News su Lost Odyssey

Mistwalker ha appena annunciato – rilasciando anche delle immagini che troverete nella galleria del gioco – che Lost Odyssey è oramai finito ed entrato nella fase di produzione denominata “GOLD”.

In pratica, tutto ciò significa che gli sviluppatori riusciranno a rispettare la data di release comunicata per il mercato giapponese dato che non rimane altro da fare che stampare le copie del gioco e distribuirle entro i primi di dicembre.

E noi poveri europei? Come sicuramente sapete, il rilascio di Lost Odyssey era inizialmente previsto in contemporanea mondiale, ma ritardi nella traduzione dei lunghissimi dialoghi non hanno permesso a Mistwalker e Microsoft Game Studios di mantenere la promessa.

In ogni caso, febbraio non è molto lontano e nel frattempo sono molti i titoli che meritano di essere acquistati dai possessori della console di Redmond

Grazie a questo evento sappiamo nuovi dettagli svelati dal mitico Hironobu Sakaguchi (per chi non lo sapesse il papà di Final Fantasy) in un’ intervista, precisamente sul gameplay e l’acquisizione delle abilità da parte dei personaggi.

Lost Odyssey
Lost Odyssey

Più precisamente il producer giapponese ha annunciato che Lost Odyssey darà una grande importanza al “tempo”, usando proprio questa parola.
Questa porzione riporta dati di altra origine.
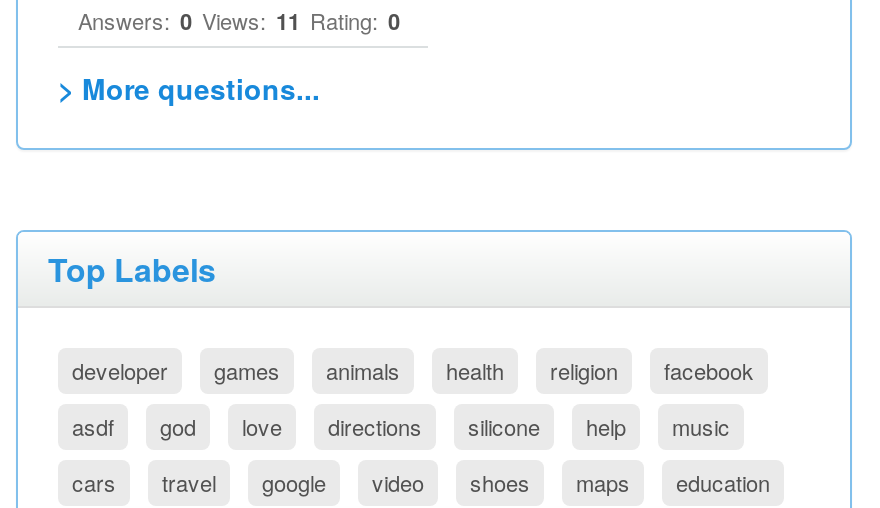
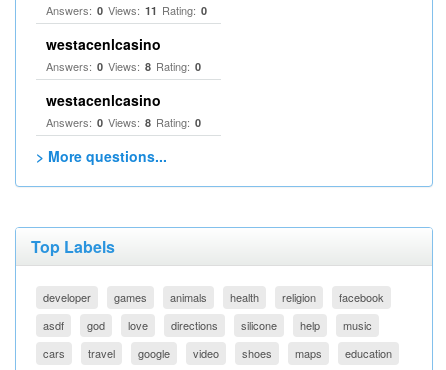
+ westacenlcasino
+ Answers: 0 Views: 8 Rating: 0
+ westacenlcasino
+ Answers: 0 Views: 8 Rating: 0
Lo scorrere della trama sarà grandemente influenzato dallo scorrere del tempo. Esso infatti si ripercuoterà sugli eventi, sul tasso di incontri, sulla velocità dei vostri personaggi, dandovi la sensazione che tutto si svolga ad un ritmo costante, molto sostenuto. Nel perseguire questo obiettivo di velocità, alla Mistwalker sono intervenuti anche sulla mappa del gioco, che sarà sempre disponibile e consentirà di raggiungere immediatamente qualsiasi locazione precedentemente visitata.
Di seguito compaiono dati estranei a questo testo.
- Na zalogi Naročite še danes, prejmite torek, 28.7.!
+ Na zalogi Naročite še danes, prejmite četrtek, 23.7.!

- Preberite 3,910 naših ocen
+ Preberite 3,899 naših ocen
Riguardo al sistema delle skill, Sakaguchi riferisce che l’acquisizione da parte dei personaggi secondari sarà come sempre determinata dalla crescita dei livelli; differente sorte per i personaggi immortali, eroi come Kaim, che avranno la capacità di apprendere da questi protagonisti minori tali skill. Sarà sufficiente creare un legame tra i due, in funzione dell’abilità che ci interessa e, mentre il personaggio secondario usa tale abilità, l’eroe progressivamente la farà sua.
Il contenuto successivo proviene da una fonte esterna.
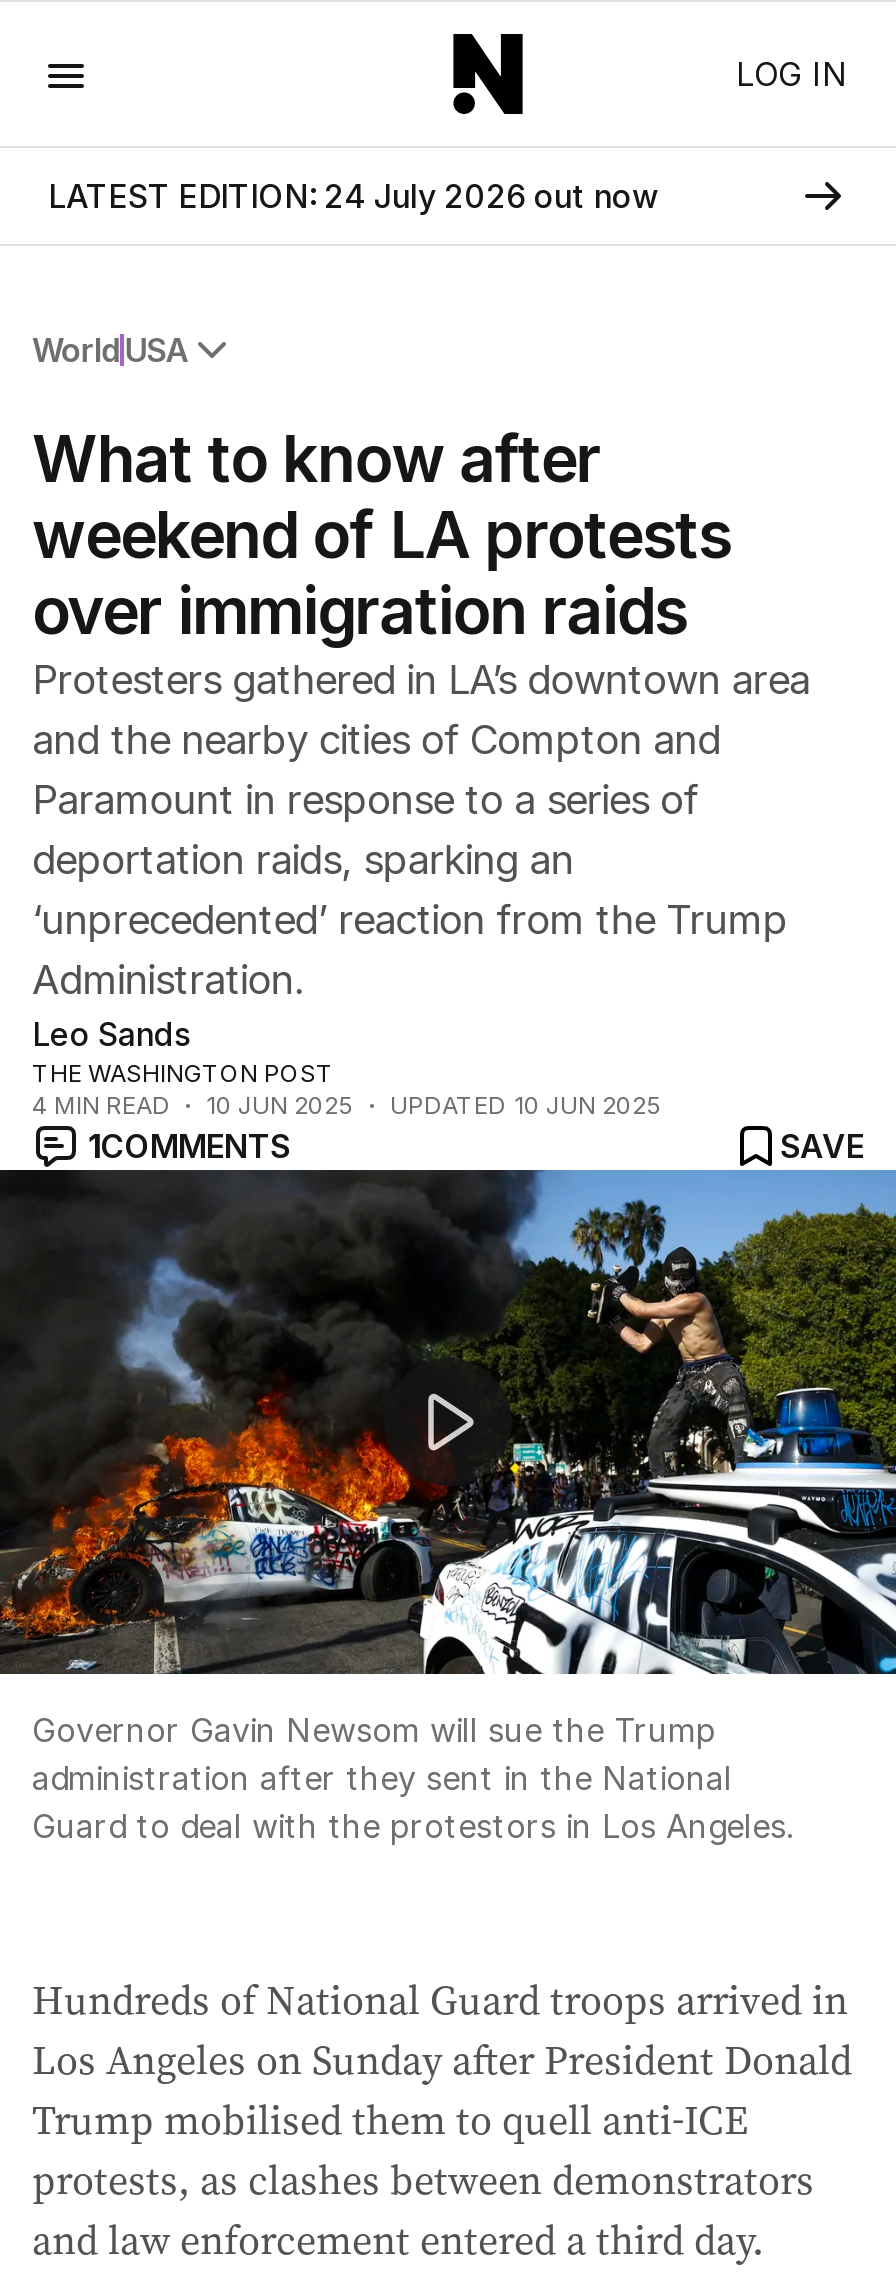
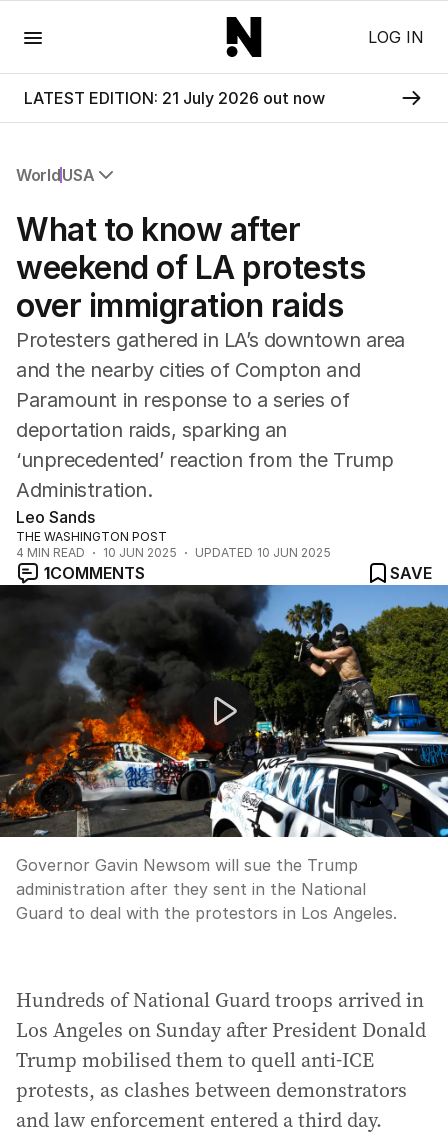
- LATEST EDITION: 24 July 2026 out now
+ LATEST EDITION: 21 July 2026 out now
All’intervista era presente anche il noto compositore Nobuo Uematsu, che ha colto l’occasione per rispondere sulla colonna sonora che ha preparato. Egli ha innanzitutto precisato di non aver mai ricevuto pressioni in materia, ma utili suggerimenti, come quello sulle voci femminili, che poi ha tramutato nel tema principale del gioco. La soundtrack conterrà oltre 50 tracce, di cui tre cantate, i cui testi sono stati vergati da Sakaguchi in persona, e poi tradotti (due delle tre) in inglese. Uematsu però non si è voluto sbilanciare sui nomi degli interpreti, promettendo di fare qualche annuncio il 19 novembre.

Perché il 19 novembre? Perché quello è il giorno del grande evento di presentazione del gioco, una premiere con tanto di concerto del maestro Uematsu, e presenza di una versione giocabile di Lost Odyssey. Solo per i giapponesi, e gli addetti ai lavori, purtroppo. Speriamo che almeno una demo ci venga presto proposta, altrimenti sarà dura attendere tutti questi mesi.